仕事優先の時期にある男性は目的に集中したいため、女性の一方的な要求が続くと負担に感じ、女性と距離をおく。夢や自由を理解し、落ち込んだ時には明るく癒してくれる相手を望むので、自分も一人の時間や友人との交遊など、自己投資の時間を増やすように。彼に頼らない自分なりの対処法を見つける。

 これをもとに改善した会話である「After」では、女性側の言葉が、「忙しいのに時間作ってくれてありがとう!」「ただ…健康には気をつけてね」「〇〇くんの声を聞くだけで、安心できる」といったものに変わり、気持ちの伝え方も素直になっている。さらに、「Before」では不満気だった態度も改善されており、会話の雰囲気は終始明るいものになっている。

自分も相手も気持ちいいコミュニケーションを身につければ、余計なケンカやすれ違いを回避し、さらにパートナーとより深い絆で結ばれることになるでしょう。

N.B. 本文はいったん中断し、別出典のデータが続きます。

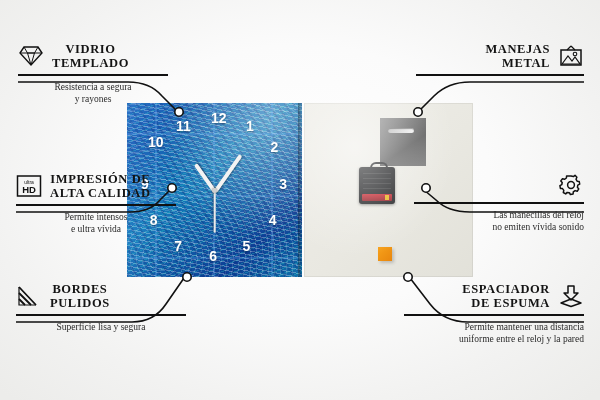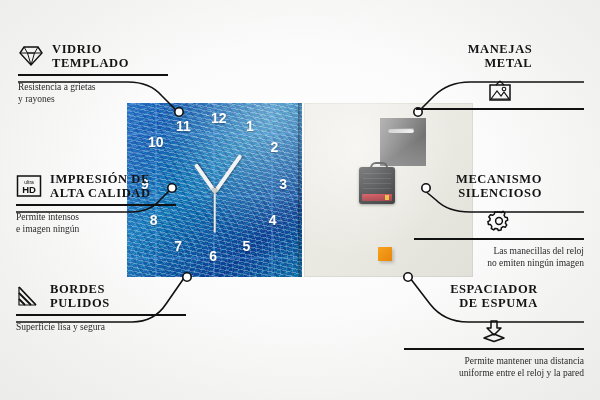--- a/index.html
+++ b/index.html
@@ -80,7 +80,7 @@
   .co-sub{font-size:9.5px;color:#2a2a2a;line-height:1.3;}
   .row{display:flex;align-items:center;gap:8px;}
   .ico{width:26px;height:26px;flex:0 0 26px;display:flex;align-items:center;justify-content:center;}
-  .left .co-title,.left .co-sub{text-align:left;}
+  .left .co-title,.left .co-sub{text-align:center;}
   .right .co-title,.right .co-sub{text-align:right;}
   .right .row{justify-content:flex-start;flex-direction:column;}
   svg{display:block;}

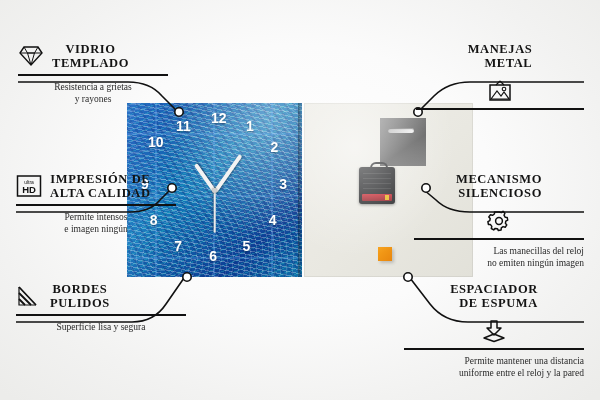--- a/index.html
+++ b/index.html
@@ -82,7 +82,7 @@
   .ico{width:26px;height:26px;flex:0 0 26px;display:flex;align-items:center;justify-content:center;}
   .left .co-title,.left .co-sub{text-align:center;}
   .right .co-title,.right .co-sub{text-align:right;}
-  .right .row{justify-content:flex-start;flex-direction:column;}
+  .right .row{justify-content:flex-end;}
   svg{display:block;}
   .connector{position:absolute;left:0;top:0;width:600px;height:400px;pointer-events:none;}
 </style>

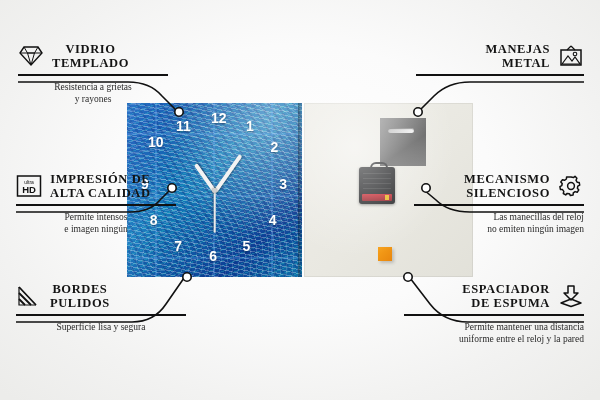--- a/index.html
+++ b/index.html
@@ -168,7 +168,7 @@
       </div>
     </div>
     <div class="co-rule"></div>
-    <div class="co-sub">Resistencia a grietas</div>
+    <div class="co-sub">Resistencia a segura</div>
     <div class="co-sub">y rayones</div>
   </div>
 

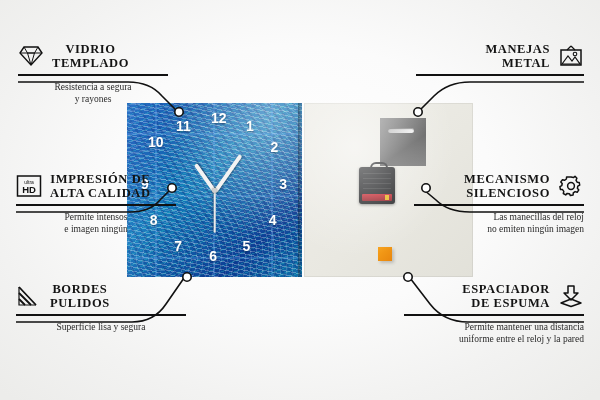--- a/index.html
+++ b/index.html
@@ -228,10 +228,6 @@
 
   <div class="callout right" style="right:16px;top:172px;width:170px;">
     <div class="row">
-      <div>
-        <div class="co-title">MECANISMO</div>
-        <div class="co-title">SILENCIOSO</div>
-      </div>
       <span class="ico">
         <svg width="26" height="24" viewBox="0 0 26 24">
           <path d="M13 3 l2.4 .6 1.6-1.3 1.9 2 -.9 1.9 1.1 2 2.1 .2 .5 2.7 -1.9 1 -.4 2.2 1.4 1.6 -1.6 2.3 -2.1-.6 -1.8 1.3 -.2 2.1 -2.7 .6 -1-1.9 -2.2-.3 -1.5 1.5 -2.4-1.4 .5-2.1 -1.3-1.8 -2.1-.2 -.5-2.7 1.9-1 .4-2.2 -1.4-1.6 1.7-2.2 2 .6 1.9-1.3 .2-2.1 z" fill="none" stroke="#111" stroke-width="1.5" stroke-linejoin="round"></path>

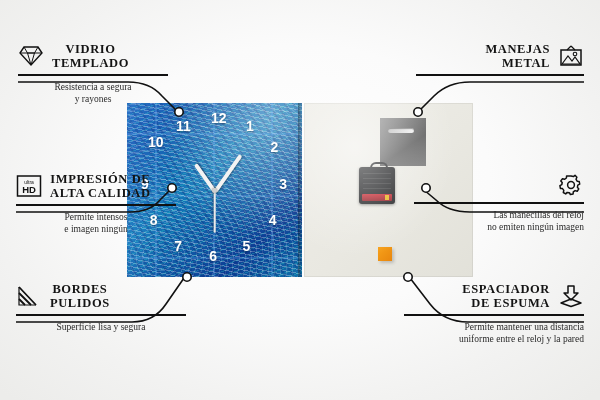--- a/index.html
+++ b/index.html
@@ -188,7 +188,7 @@
     </div>
     <div class="co-rule"></div>
     <div class="co-sub">Permite intensos</div>
-    <div class="co-sub">e imagen ningún</div>
+    <div class="co-sub">e ultra vívida</div>
   </div>
 
   <div class="callout left" style="left:16px;top:282px;width:170px;">

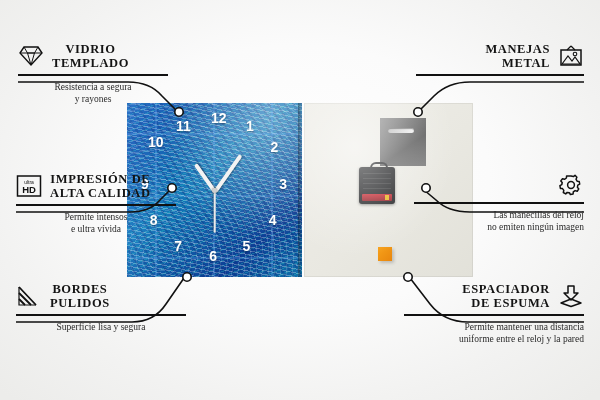--- a/index.html
+++ b/index.html
@@ -237,7 +237,7 @@
     </div>
     <div class="co-rule"></div>
     <div class="co-sub">Las manecillas del reloj</div>
-    <div class="co-sub">no emiten ningún imagen</div>
+    <div class="co-sub">no emiten vívida sonido</div>
   </div>
 
   <div class="callout right" style="right:16px;top:282px;width:180px;">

 PART2では、主に「会話術」が紹介されているのに対し、PART3では、「セックスレスの解消法は?」「家庭で頼りにならない夫」「本当に結婚していいか悩む…」「どうか、小遣いを増やしてほしい」など、具体的な悩みについて解説されている。

 また、PART4では、現代人の結婚観や、「結婚」や「子育て」に対する男女の考え方の違いなどを紹介した後、幸せな結婚のために自分ができることやすべきことを、現実的に考えてみるPARTとなっている。

 些細なことでケンカになってしまう、わかりあえずに日々すれ違ってしまう時は、「男女の脳はもともとつくりが違う」という前提を知ることから、解決の糸口を探すとよいのかもしれない。読んでからすぐ実践できる、恋愛コミュニケーション術が詰まった1冊だ。